And pls tell if it works... Its in previous page...


----------



## MAK (Sep 30, 2008)

there are two problems guys
first is that we cant navigate horizontally in view full site option

second is that we  get blank blue screen
*files.myopera.com/jbpseudo/files/Scr000031.jpg (by -panacea_amc)

first problem arises when mobile view is on
second when mobile view is off

press 1 or go to menu ->tools->settings in opera to on/off mobile view

*when mobile view is on you cant navigate horizontaly
so turn it off
but after turning it off we get blank blue screen if we open it by view full site option

and error message if we go to address bar and write www.orkut.com
*


----------



## Sumeet_naik (Sep 30, 2008)

Have u tried logging in using m.orkut.co.in?


----------



## Gauravs90 (Sep 30, 2008)

Pls try *m.orkut.co.in it gives you full desktop version using operamini 4.1
first try it then reply about it here.


----------



## panacea_amc (Sep 30, 2008)

Y.stop breakin ur heads.
just clear ur cookies n log to m.orkut.co.in


----------



## krazzy (Oct 9, 2008)

It is working fine now. Maybe because I reinstalled Opera Mini yesterday.


----------



## gxsaurav (Oct 9, 2008)

if I disable "mobile view", the full site opens fine.


----------



## ThinkFree (Oct 9, 2008)

^^But it will again stop loading after a while. Earlier m.orkut.co.in was working for me but now it's not opening either.


----------



## krazzy (Oct 9, 2008)

If it is still not working uninstall it and then do a fresh install. There is a new version of Opera Mini available specifically for India. It has preset bookmarks for India sites like Orkut, Indiatimes, Cricinfo, etc. It also has some minor changes like when you are entering text, the right soft key function has now been changed to Delete Character instead of the previous Cancel. This is better as pressing cancel would clear all the text but Delete just deletes the last character like the C key.


----------



## gxsaurav (Oct 9, 2008)

^^^ What is the built number of your Opera Mini? I am using Opera Mini Signed version 4.1.11473, 20080612


----------



## krazzy (Oct 10, 2008)

^^ Mine has the same number.


----------



## karamvirk (Oct 13, 2008)

Where did u guys found out this new version of mini? I m checking operamini.com frm long time but itz still providing 4.1.11355 which was released in may end?


----------



## krazzy (Oct 13, 2008)

Actually it is the same version, but made specificaly for India. For example, if you go to the Opera Mini site through your pc and start to download the version for your phone, then it gives you the choice to download in the language you want. If you are in India, it'll give you the Indian version by default. There are just a couple of things different in this version.
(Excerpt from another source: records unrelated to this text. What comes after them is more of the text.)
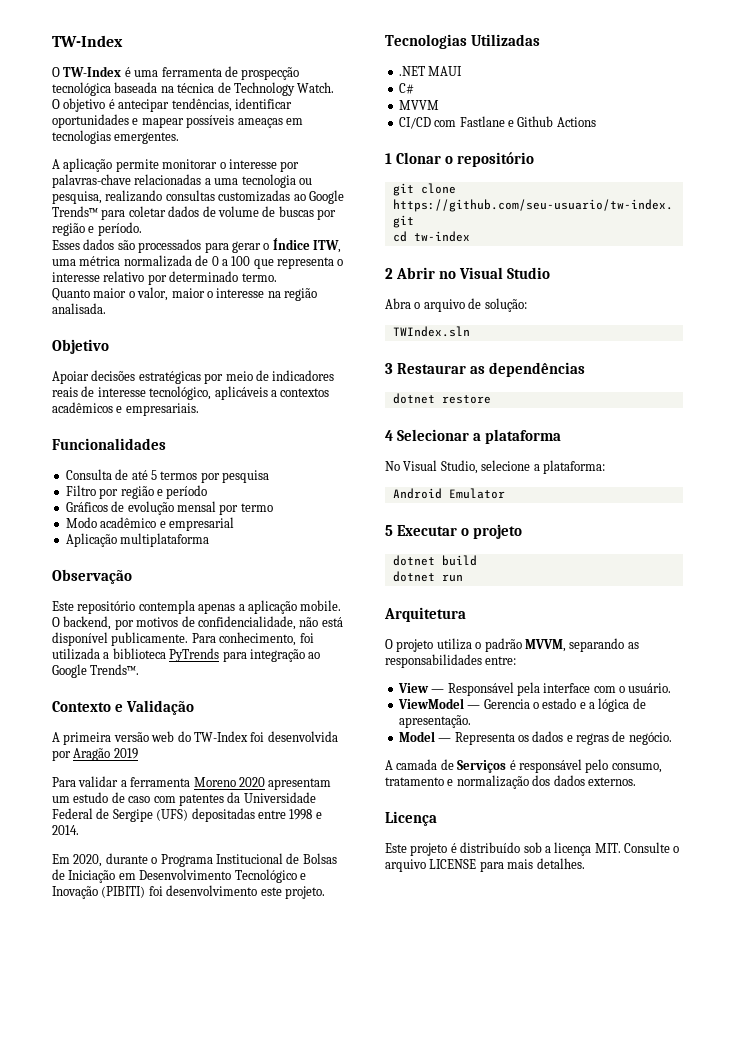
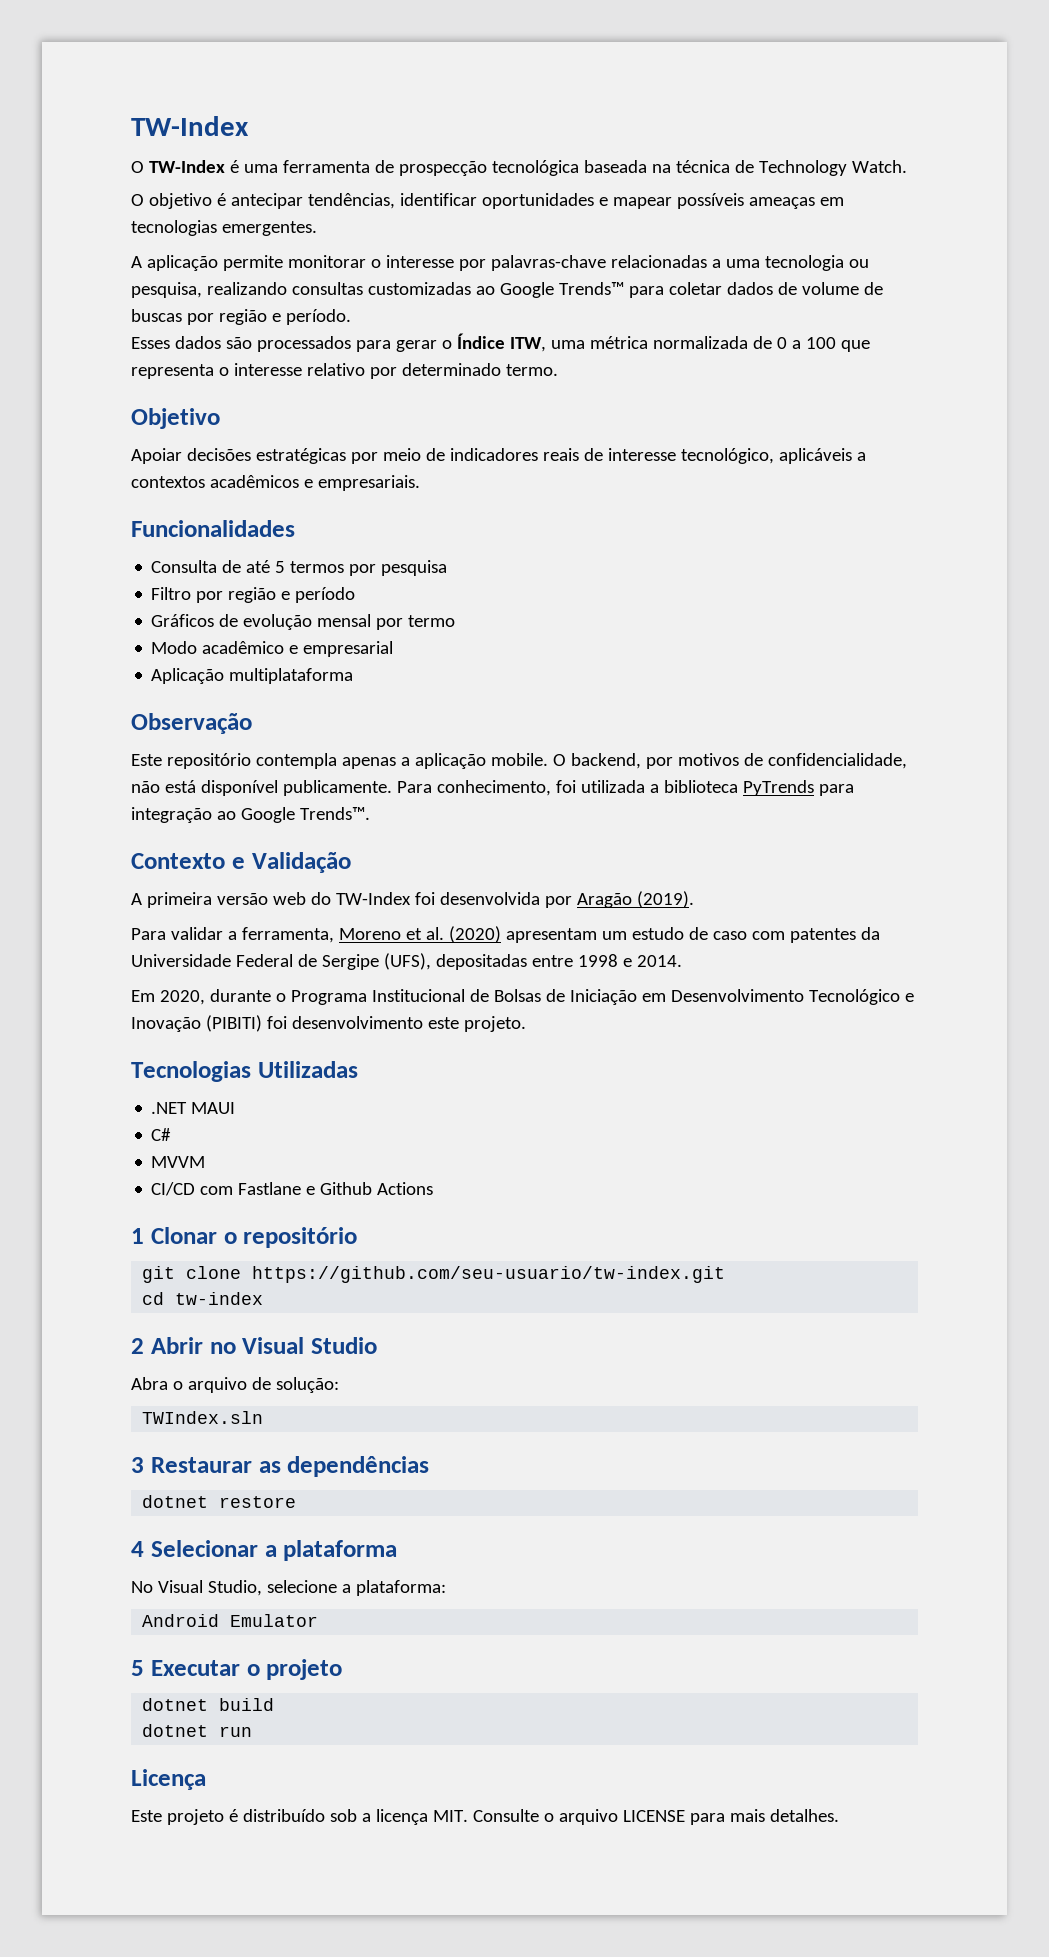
- Quanto maior o valor, maior o interesse na região analisada.
- A primeira versão web do TW-Index foi desenvolvida por Aragão 2019
+ A primeira versão web do TW-Index foi desenvolvida por Aragão (2019).
- Para validar a ferramenta Moreno 2020 apresentam um estudo de caso com patentes da Universidade Federal de Sergipe (UFS) depositadas entre 1998 e 2014.
+ Para validar a ferramenta, Moreno et al. (2020) apresentam um estudo de caso com patentes da Universidade Federal de Sergipe (UFS), depositadas entre 1998 e 2014.
- Arquitetura
- O projeto utiliza o padrão MVVM, separando as responsabilidades entre:
- View — Responsável pela interface com o usuário.
- ViewModel — Gerencia o estado e a lógica de apresentação.
- Model — Representa os dados e regras de negócio.
- A camada de Serviços é responsável pelo consumo, tratamento e normalização dos dados externos.

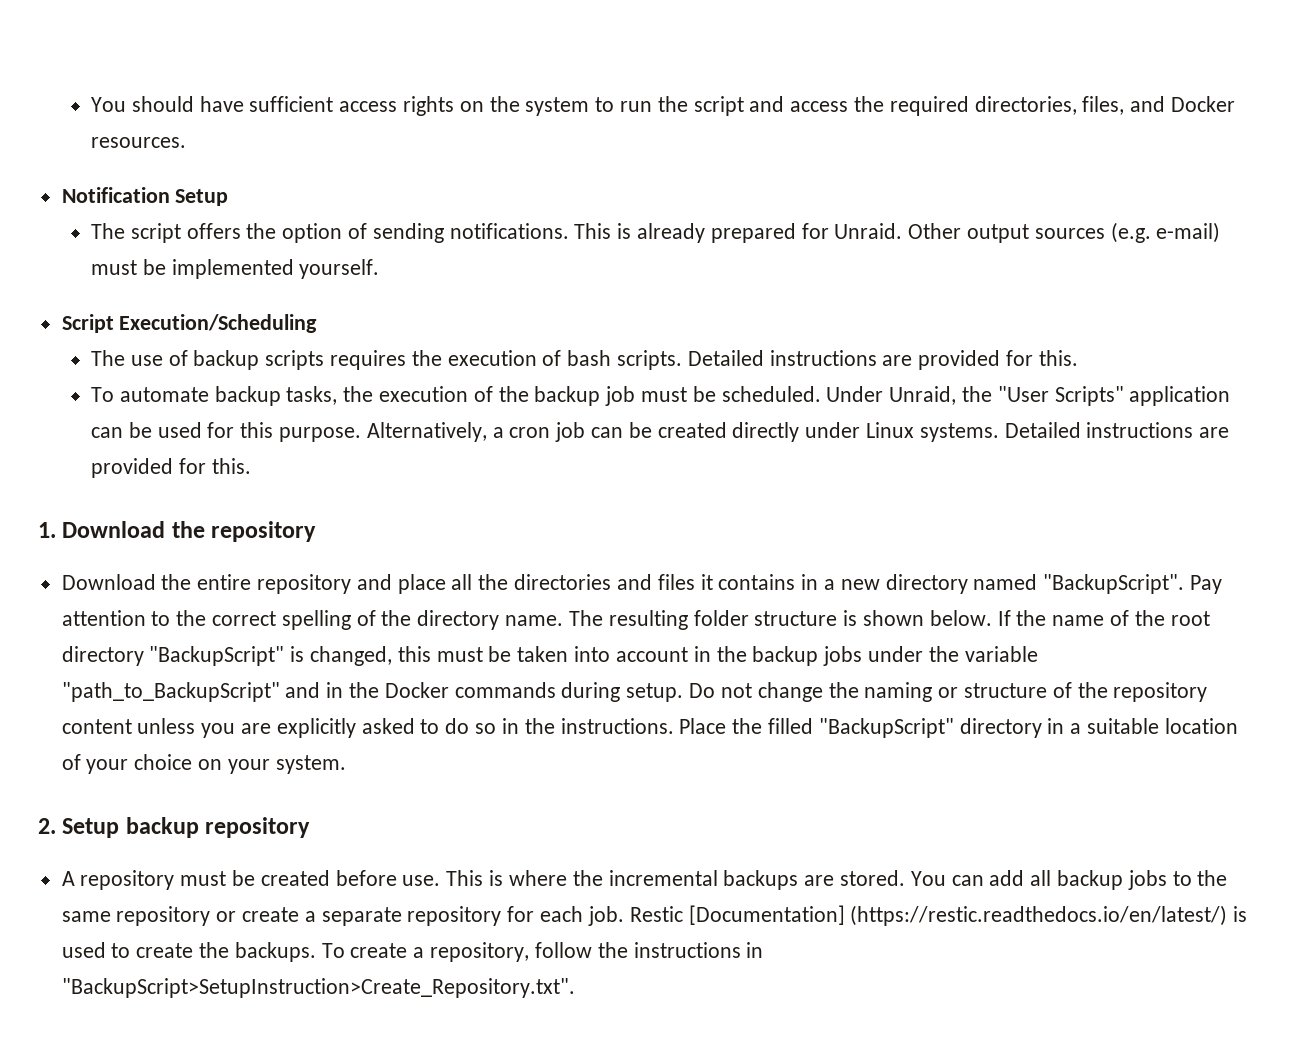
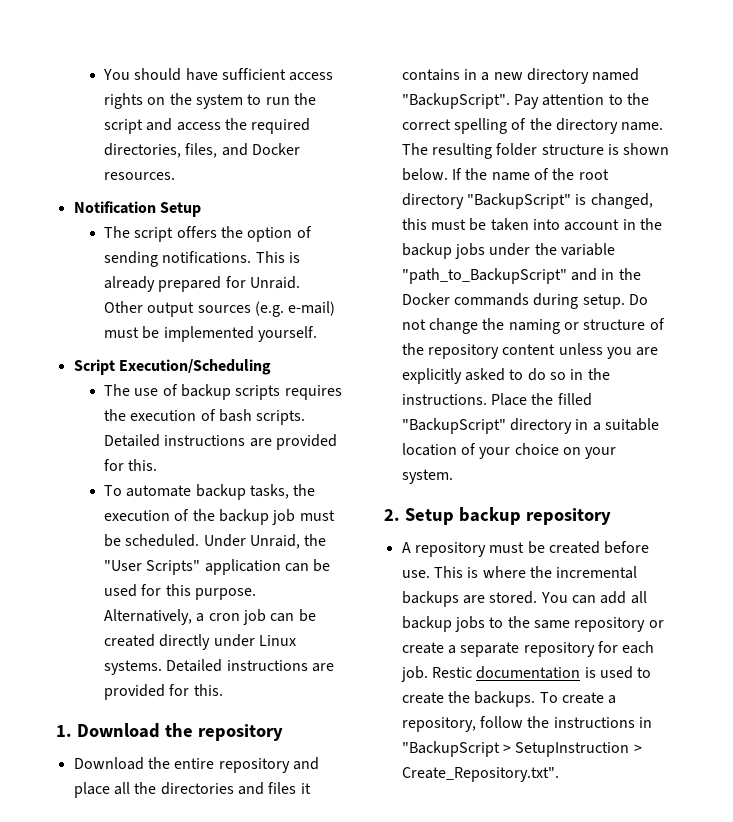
- Restic [Documentation] (https://restic.readthedocs.io/en/latest/) is used to create the backups.
+ Restic documentation is used to create the backups.
- To create a repository, follow the instructions in "BackupScript>SetupInstruction>Create_Repository.txt".
+ To create a repository, follow the instructions in "BackupScript > SetupInstruction > Create_Repository.txt".

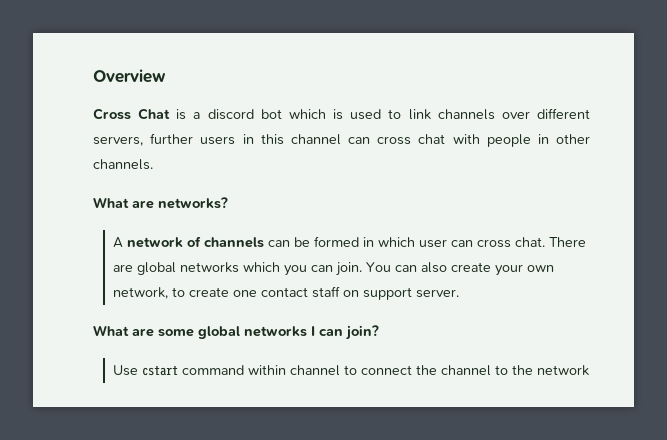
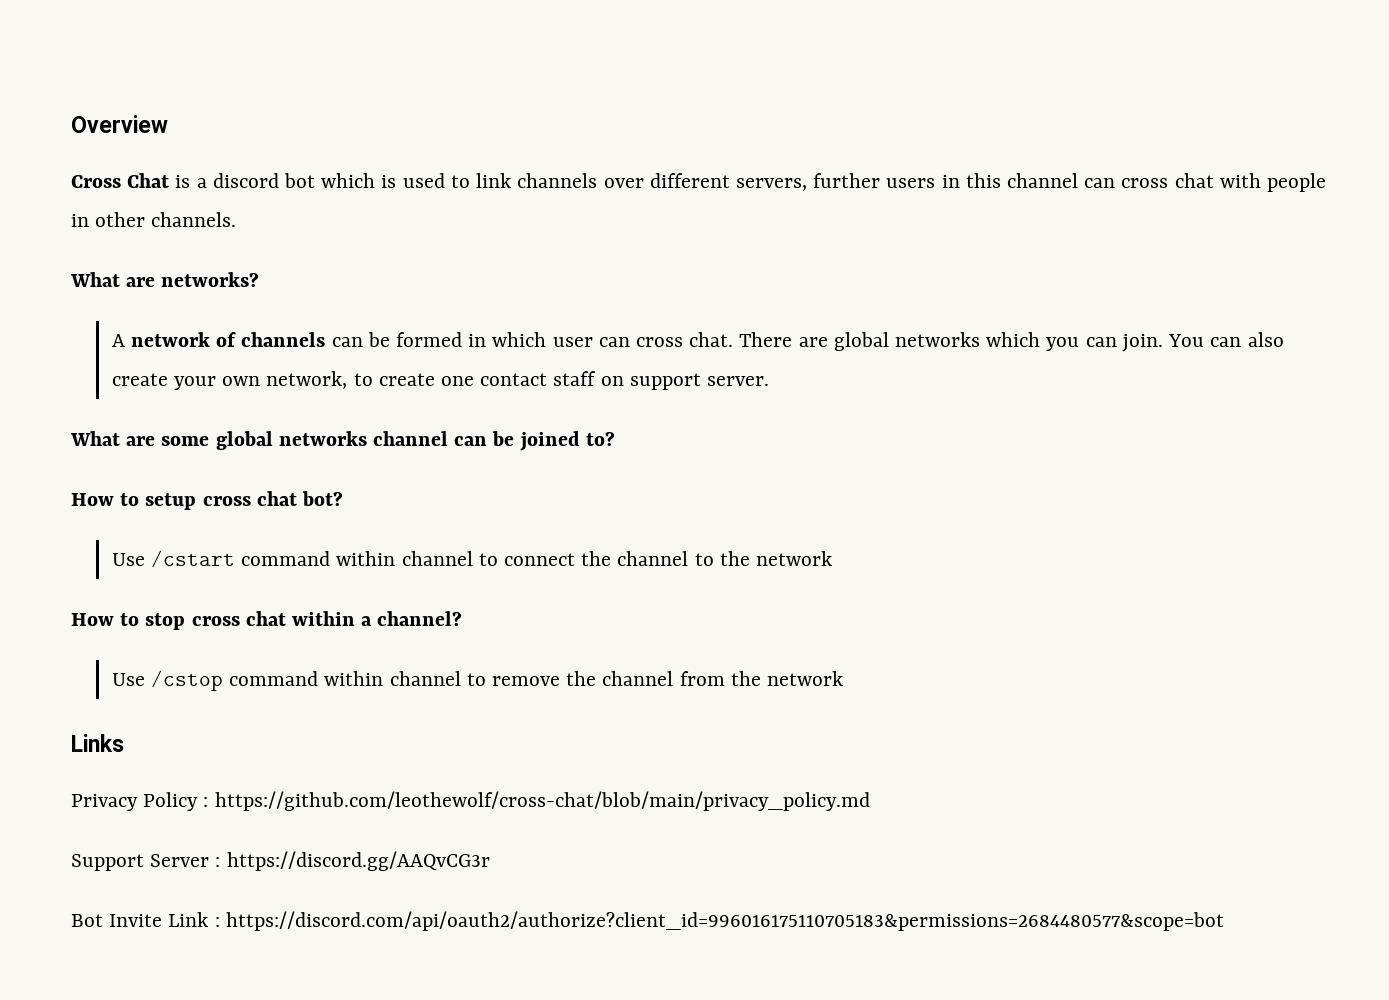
- What are some global networks I can join?
- Use cstart command within channel to connect the channel to the network
+ What are some global networks channel can be joined to?
+ How to setup cross chat bot?
+ Use /cstart command within channel to connect the channel to the network
+ How to stop cross chat within a channel?
+ Use /cstop command within channel to remove the channel from the network
+ Links
+ Privacy Policy : https://github.com/leothewolf/cross-chat/blob/main/privacy_policy.md
+ Support Server : https://discord.gg/AAQvCG3r
+ Bot Invite Link : https://discord.com/api/oauth2/authorize?client_id=996016175110705183&permissions=2684480577&scope=bot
Oh and btw, Orkut now works perfectly on all versions of Mini.


----------



## karamvirk (Oct 13, 2008)

Ohh k. . .yeah thanks to tat orkut.co.in trick, desktop version is now working fine on my phone


----------



## karamvirk (Oct 17, 2008)

DAMN ! Orkut stopped working again! When i click on "view full site" it gives error "Page not found. . .There was no orkut.com"


----------



## ThinkFree (Oct 17, 2008)

^^On mine as well.


----------



## Sumeet_naik (Oct 17, 2008)

First login to any google account...
Then set opera mini view to non- mobile view by deselecting it... 
Then type this address by urself www.orkut.com/Main#Home.aspx  .. ..


----------



## karamvirk (Oct 17, 2008)

Oh thanx, this new trick worked. .orkut is back. .thanx a lot man !


----------



## hac_king (Oct 20, 2008)

Sumeet_naik  to avoid any other hassle that may come on some mobiles
use orkut.co.in/main#home.aspx


----------



## Sumeet_naik (Oct 20, 2008)

Thx..but i've no problem wit .com also...


----------